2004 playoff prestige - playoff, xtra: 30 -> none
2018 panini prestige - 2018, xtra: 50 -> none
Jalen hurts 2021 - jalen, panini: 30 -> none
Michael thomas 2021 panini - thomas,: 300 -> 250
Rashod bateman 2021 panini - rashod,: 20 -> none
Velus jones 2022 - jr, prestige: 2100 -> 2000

○ ○ ○ ○

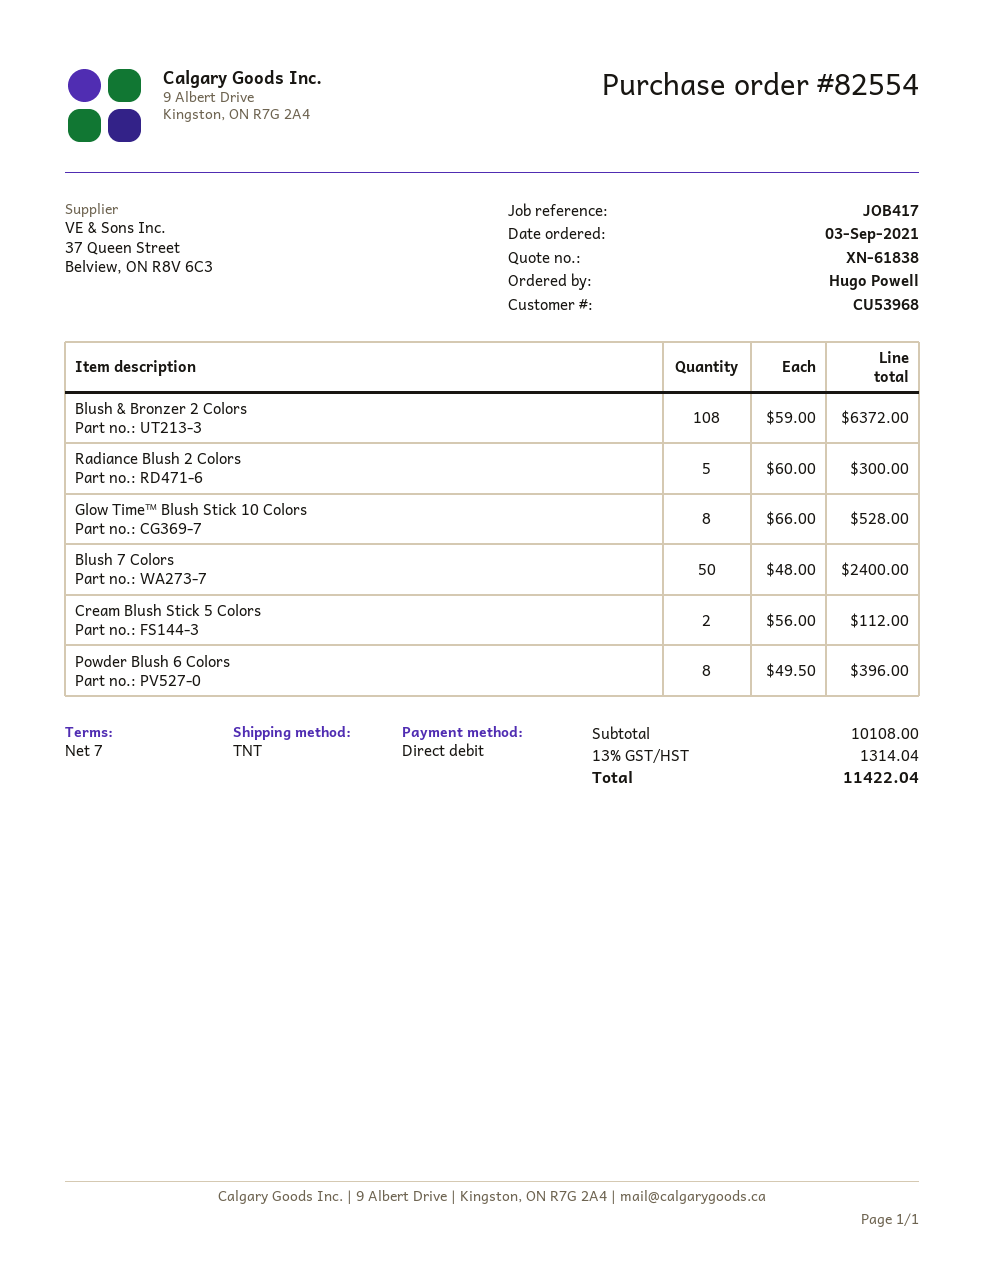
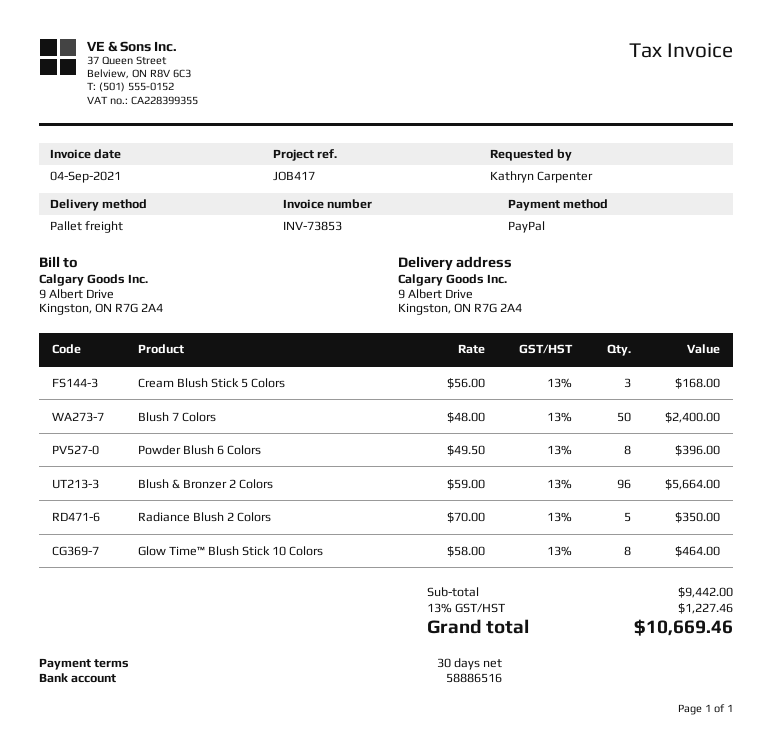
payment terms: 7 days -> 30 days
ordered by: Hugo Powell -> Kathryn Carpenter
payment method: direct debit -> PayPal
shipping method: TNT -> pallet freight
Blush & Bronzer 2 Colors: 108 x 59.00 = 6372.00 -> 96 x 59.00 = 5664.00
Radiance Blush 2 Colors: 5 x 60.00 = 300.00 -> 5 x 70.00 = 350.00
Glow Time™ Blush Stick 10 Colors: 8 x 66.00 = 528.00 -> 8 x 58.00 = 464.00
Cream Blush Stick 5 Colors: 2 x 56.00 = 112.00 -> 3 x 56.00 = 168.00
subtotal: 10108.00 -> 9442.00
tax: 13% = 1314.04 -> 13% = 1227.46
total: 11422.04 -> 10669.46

○ ○ ○ ○

Within the material above, transcribe exactly the lines that run from the line holding "payment method: direct debit -> PayPal" through the line holding "Cream Blush Stick".

(RESPONSE)
payment method: direct debit -> PayPal
shipping method: TNT -> pallet freight
Blush & Bronzer 2 Colors: 108 x 59.00 = 6372.00 -> 96 x 59.00 = 5664.00
Radiance Blush 2 Colors: 5 x 60.00 = 300.00 -> 5 x 70.00 = 350.00
Glow Time™ Blush Stick 10 Colors: 8 x 66.00 = 528.00 -> 8 x 58.00 = 464.00
Cream Blush Stick 5 Colors: 2 x 56.00 = 112.00 -> 3 x 56.00 = 168.00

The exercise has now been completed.